# What is expected
Below are records; count how many of their lines contain the word "align" and give the number alone.

Front-end code edit data
[Start of section]

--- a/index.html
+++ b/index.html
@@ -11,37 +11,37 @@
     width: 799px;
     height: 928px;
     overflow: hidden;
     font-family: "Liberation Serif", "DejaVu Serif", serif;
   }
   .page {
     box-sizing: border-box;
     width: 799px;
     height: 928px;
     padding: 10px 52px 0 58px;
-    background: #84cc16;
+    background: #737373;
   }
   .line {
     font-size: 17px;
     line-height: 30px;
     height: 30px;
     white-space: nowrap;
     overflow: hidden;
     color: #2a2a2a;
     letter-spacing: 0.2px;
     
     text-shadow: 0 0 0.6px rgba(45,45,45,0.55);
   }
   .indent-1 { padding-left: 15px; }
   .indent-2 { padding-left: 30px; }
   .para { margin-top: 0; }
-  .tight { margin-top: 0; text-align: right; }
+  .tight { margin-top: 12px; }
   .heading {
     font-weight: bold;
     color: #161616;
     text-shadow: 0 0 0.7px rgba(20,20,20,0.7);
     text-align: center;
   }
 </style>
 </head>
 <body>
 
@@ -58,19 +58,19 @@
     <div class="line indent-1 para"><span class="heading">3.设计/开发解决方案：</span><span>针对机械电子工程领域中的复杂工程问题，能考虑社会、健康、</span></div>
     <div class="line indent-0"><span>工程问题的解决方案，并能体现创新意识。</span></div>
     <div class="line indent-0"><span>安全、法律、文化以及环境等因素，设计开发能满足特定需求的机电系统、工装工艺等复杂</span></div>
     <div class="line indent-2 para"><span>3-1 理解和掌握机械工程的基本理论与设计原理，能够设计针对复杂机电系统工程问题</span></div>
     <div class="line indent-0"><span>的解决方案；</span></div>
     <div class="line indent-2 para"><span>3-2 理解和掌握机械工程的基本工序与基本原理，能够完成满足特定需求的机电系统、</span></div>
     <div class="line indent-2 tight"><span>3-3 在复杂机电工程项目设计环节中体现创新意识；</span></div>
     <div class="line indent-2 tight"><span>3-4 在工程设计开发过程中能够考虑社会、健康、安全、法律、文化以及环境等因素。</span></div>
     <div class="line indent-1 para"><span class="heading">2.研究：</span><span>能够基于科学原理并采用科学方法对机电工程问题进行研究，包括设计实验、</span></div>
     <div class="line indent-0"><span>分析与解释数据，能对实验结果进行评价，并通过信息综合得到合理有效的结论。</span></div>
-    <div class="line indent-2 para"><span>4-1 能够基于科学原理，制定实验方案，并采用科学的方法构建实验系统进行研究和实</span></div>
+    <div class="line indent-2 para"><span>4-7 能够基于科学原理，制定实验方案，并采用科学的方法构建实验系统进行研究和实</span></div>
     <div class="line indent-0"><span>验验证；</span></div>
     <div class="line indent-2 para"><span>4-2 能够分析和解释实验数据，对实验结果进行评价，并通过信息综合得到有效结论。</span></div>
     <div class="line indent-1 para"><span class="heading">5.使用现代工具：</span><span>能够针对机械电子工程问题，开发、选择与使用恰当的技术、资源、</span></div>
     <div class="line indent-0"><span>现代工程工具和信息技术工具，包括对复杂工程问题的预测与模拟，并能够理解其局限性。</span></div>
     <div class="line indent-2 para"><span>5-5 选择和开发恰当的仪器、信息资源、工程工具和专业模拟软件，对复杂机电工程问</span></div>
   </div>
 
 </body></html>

[End of section]

# Problem solution
2